Jule Rizzardo, directrice adjointe adjointe de la division des droits de l’eau de l’agence, a été procureure principale et a déclaré que cette affaire était la plus importante sur laquelle elle ait travaillé au cours de ses 25 ans de carrière.

« Cette mesure coercitive illustre le pouvoir de la participation du public, les impacts du détournement non autorisé et la nécessité de rendre des comptes », a déclaré Rizzardo.

Roberto Cervantes, l’ingénieur superviseur du conseil, a déclaré que l’implication du public dans cette affaire, qui comprenait des milliers de commentaires soumis, « prouve que lorsque la communauté s’unit, même les géants peuvent être tenus responsables ».

Frye, qui a déposé l’une des plaintes qui ont déclenché l’enquête de l’État, a déclaré qu’elle pensait que le résultat « montre que le public a effectivement une voix ».

« C’est l’eau de Californie, donc elle est destinée aux habitants de Californie – et à la forêt », a déclaré Frye. «J’espère que nous pourrons voir Strawberry Creek couler à nouveau, les sources revenir à leur état naturel et l’écosystème forestier revenir à ce qu’il était avant les dérivations.»

Rachel Doughty, avocate du projet Story of Stuff, a déclaré que l’implication de Frye et d’autres personnes locales au cours des dernières années a joué un rôle déterminant dans la décision du conseil d’administration.
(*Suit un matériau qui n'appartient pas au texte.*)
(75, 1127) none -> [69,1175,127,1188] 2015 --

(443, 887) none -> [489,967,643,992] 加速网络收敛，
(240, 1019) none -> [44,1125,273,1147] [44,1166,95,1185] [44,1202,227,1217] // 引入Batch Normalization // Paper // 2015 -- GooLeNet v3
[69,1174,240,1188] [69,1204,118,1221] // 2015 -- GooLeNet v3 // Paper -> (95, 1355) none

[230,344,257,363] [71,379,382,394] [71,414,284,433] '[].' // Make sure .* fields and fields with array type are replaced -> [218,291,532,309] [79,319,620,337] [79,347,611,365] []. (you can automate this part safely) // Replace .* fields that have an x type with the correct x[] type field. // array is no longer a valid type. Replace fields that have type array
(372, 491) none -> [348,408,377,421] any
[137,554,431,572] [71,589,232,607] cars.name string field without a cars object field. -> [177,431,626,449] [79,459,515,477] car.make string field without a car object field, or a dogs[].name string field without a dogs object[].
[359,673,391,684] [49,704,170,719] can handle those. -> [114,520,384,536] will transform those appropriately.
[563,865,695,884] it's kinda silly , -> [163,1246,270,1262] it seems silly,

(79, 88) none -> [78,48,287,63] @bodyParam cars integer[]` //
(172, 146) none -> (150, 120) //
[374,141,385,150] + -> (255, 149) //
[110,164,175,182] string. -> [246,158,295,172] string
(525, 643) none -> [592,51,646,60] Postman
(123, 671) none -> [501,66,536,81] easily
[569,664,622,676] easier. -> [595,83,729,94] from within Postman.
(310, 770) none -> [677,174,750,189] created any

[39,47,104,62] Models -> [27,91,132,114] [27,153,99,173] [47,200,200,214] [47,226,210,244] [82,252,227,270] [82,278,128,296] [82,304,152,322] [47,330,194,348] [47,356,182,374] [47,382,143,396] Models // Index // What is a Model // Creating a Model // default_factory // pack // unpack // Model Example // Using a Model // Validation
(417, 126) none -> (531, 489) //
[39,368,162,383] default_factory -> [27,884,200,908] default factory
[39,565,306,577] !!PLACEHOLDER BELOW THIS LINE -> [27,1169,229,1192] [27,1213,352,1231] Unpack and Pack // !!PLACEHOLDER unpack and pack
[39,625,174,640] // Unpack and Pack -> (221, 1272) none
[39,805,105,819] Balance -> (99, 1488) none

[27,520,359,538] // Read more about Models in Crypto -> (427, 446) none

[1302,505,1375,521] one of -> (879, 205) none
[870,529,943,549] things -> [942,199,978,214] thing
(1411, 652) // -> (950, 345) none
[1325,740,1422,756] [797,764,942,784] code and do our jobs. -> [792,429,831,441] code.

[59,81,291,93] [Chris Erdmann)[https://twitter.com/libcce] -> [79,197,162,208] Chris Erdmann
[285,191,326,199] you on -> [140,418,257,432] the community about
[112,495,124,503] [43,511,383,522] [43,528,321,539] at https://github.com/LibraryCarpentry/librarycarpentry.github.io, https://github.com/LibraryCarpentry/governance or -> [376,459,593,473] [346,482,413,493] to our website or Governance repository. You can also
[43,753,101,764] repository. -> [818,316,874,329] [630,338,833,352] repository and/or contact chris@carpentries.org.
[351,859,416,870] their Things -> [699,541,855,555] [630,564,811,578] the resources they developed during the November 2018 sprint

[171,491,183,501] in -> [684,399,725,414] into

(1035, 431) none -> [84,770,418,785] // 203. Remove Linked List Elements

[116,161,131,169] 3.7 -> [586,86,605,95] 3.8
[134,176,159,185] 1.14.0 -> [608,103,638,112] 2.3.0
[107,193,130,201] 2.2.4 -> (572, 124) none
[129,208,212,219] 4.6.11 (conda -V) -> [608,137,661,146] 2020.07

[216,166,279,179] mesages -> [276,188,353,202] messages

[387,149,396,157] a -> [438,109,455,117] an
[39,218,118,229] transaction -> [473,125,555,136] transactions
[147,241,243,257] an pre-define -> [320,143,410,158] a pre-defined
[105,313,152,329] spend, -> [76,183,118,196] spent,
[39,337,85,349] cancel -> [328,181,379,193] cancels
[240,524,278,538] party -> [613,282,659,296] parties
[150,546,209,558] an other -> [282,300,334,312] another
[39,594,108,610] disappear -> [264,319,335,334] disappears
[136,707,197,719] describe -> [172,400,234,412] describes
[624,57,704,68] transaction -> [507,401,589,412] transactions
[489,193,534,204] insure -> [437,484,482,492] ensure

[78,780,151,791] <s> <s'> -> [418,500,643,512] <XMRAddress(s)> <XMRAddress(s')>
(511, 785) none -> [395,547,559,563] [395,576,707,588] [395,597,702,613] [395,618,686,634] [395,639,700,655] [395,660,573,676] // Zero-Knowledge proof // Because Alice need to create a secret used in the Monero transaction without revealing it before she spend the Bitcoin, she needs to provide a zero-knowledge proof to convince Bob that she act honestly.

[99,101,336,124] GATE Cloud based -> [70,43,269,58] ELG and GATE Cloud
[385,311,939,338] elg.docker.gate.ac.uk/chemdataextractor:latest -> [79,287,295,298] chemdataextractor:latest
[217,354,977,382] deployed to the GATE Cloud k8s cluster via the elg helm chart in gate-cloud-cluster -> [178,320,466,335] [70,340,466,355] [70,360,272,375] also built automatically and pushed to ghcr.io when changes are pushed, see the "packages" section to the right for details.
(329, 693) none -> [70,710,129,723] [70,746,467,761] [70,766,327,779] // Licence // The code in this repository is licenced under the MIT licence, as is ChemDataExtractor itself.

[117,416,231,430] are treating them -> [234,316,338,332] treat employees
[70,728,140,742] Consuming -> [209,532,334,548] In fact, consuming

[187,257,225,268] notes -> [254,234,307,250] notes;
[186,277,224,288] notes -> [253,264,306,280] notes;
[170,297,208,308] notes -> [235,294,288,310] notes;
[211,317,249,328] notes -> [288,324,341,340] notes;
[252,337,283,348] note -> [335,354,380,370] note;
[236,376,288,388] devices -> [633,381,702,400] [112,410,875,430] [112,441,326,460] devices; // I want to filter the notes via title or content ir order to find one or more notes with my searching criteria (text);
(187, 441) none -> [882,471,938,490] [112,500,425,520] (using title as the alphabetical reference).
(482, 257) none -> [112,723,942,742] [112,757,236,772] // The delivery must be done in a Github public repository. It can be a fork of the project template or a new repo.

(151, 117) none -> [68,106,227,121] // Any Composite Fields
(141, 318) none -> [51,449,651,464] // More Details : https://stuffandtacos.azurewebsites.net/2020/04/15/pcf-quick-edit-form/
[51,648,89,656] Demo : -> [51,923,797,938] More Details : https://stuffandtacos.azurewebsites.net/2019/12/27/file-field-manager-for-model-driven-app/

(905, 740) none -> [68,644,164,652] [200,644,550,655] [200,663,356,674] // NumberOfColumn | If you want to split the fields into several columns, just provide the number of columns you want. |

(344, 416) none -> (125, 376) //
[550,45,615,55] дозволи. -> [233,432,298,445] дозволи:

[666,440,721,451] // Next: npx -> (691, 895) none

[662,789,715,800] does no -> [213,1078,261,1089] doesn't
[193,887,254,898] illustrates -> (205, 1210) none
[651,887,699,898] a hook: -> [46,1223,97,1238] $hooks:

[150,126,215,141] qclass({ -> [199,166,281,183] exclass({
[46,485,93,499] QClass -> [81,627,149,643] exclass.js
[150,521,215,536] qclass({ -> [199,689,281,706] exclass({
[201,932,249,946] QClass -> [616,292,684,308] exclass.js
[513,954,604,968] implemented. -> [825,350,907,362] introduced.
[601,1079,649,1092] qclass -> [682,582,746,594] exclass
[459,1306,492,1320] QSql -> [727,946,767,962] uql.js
Elle a déclaré que les conclusions de l’enquête de l’État étaient claires et que, même si les ressources publiques ont été prélevées et épuisées au cours du siècle dernier, l’entreprise et ses prédécesseurs « engrangent des bénéfices et dénaturent leur droit à l’eau ».

Lisa Belenky, avocate principale du Centre pour la diversité biologique, a déclaré qu’en adoptant l’ordonnance, l’État a franchi « une première étape cruciale vers la protection de ce ruisseau et des sources de Strawberry Canyon, ainsi que des poissons, de la faune et de la végétation riveraine qui en dépendent. des eaux. »

Steve Loe, un biologiste à la retraite du Service forestier qui a appelé à la fermeture du pipeline, s’est dit ravi de cette décision.

« Le retour de l’eau dans les ruisseaux et les ruisseaux leur permettra, ainsi qu’à l’habitat environnant, de se rétablir, ce qui bénéficiera à toutes les plantes et à la faune », a déclaré Loe.